**Instructions to follow:**
When you retype the records that follow, keep each word as it is and drop any pictures.

**Available data:**
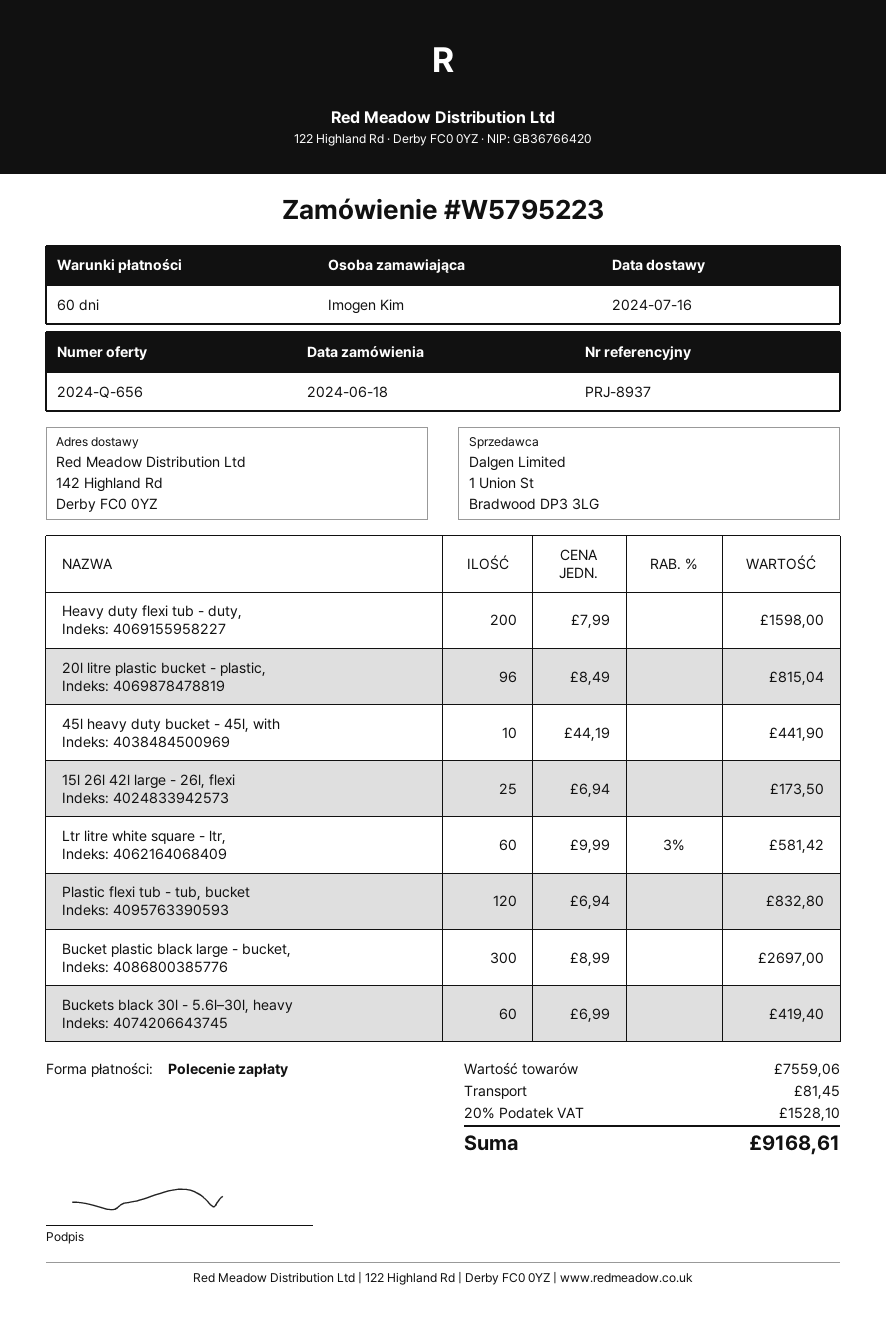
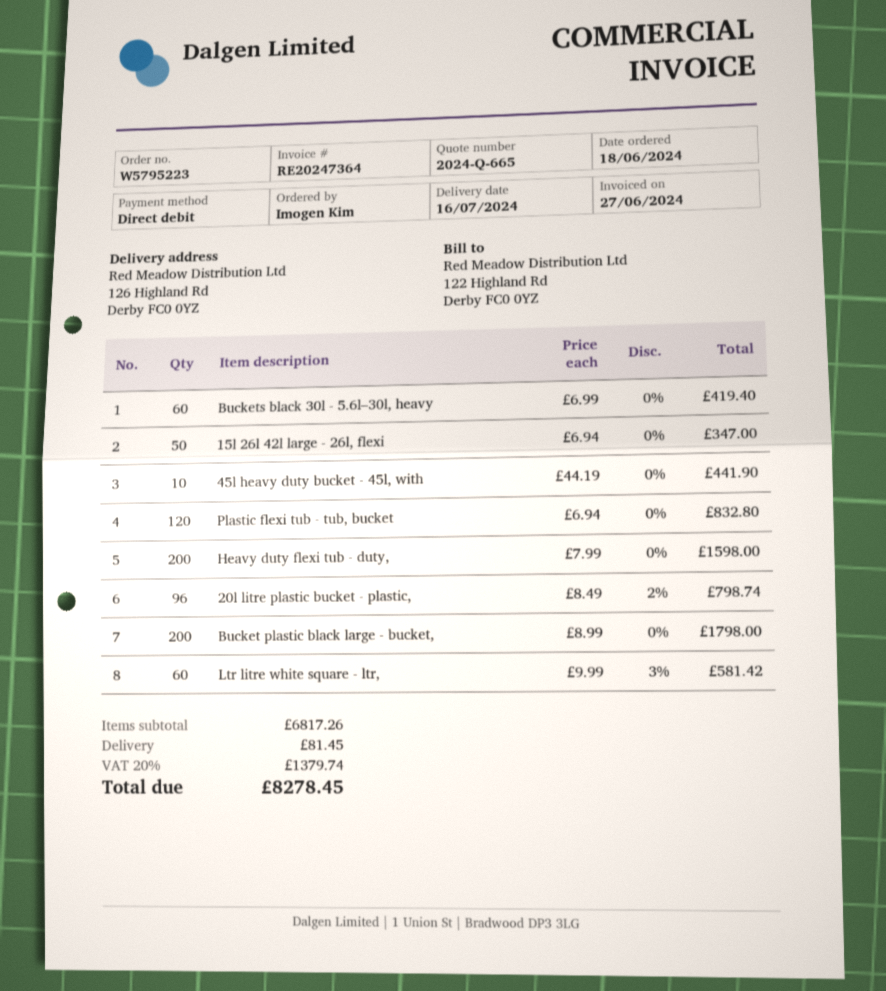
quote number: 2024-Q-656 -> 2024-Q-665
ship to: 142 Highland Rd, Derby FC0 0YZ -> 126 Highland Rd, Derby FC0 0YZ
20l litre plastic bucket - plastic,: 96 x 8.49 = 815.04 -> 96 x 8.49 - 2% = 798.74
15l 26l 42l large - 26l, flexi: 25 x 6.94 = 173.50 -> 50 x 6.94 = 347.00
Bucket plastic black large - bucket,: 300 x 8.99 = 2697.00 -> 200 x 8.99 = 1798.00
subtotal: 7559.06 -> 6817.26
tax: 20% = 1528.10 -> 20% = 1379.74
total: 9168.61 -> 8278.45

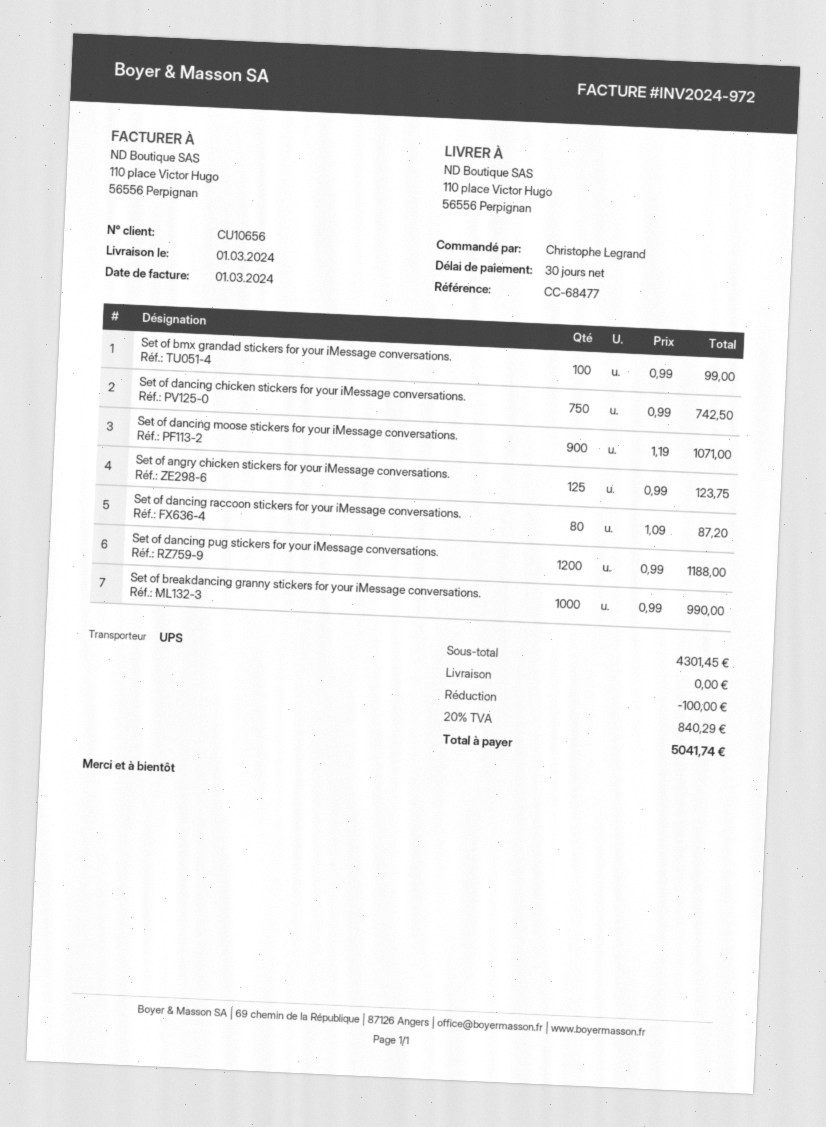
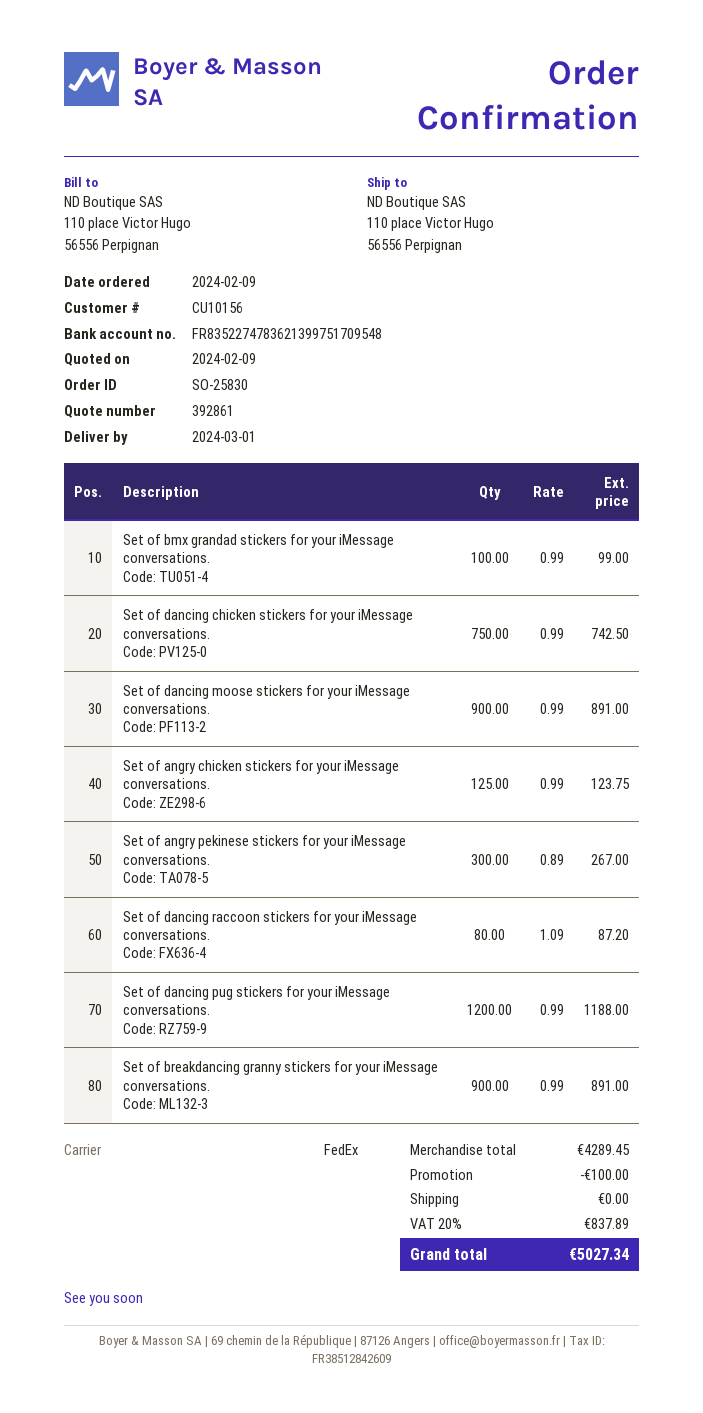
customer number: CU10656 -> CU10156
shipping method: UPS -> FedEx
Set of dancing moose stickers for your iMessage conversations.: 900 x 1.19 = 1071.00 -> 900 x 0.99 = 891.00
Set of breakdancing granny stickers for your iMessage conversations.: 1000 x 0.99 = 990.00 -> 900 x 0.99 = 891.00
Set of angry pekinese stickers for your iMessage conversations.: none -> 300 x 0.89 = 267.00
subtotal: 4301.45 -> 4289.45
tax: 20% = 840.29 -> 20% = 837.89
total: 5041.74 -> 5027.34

**Result of this task:**
quote number: 2024-Q-656 -> 2024-Q-665
ship to: 142 Highland Rd, Derby FC0 0YZ -> 126 Highland Rd, Derby FC0 0YZ
20l litre plastic bucket - plastic,: 96 x 8.49 = 815.04 -> 96 x 8.49 - 2% = 798.74
15l 26l 42l large - 26l, flexi: 25 x 6.94 = 173.50 -> 50 x 6.94 = 347.00
Bucket plastic black large - bucket,: 300 x 8.99 = 2697.00 -> 200 x 8.99 = 1798.00
subtotal: 7559.06 -> 6817.26
tax: 20% = 1528.10 -> 20% = 1379.74
total: 9168.61 -> 8278.45

customer number: CU10656 -> CU10156
shipping method: UPS -> FedEx
Set of dancing moose stickers for your iMessage conversations.: 900 x 1.19 = 1071.00 -> 900 x 0.99 = 891.00
Set of breakdancing granny stickers for your iMessage conversations.: 1000 x 0.99 = 990.00 -> 900 x 0.99 = 891.00
Set of angry pekinese stickers for your iMessage conversations.: none -> 300 x 0.89 = 267.00
subtotal: 4301.45 -> 4289.45
tax: 20% = 840.29 -> 20% = 837.89
total: 5041.74 -> 5027.34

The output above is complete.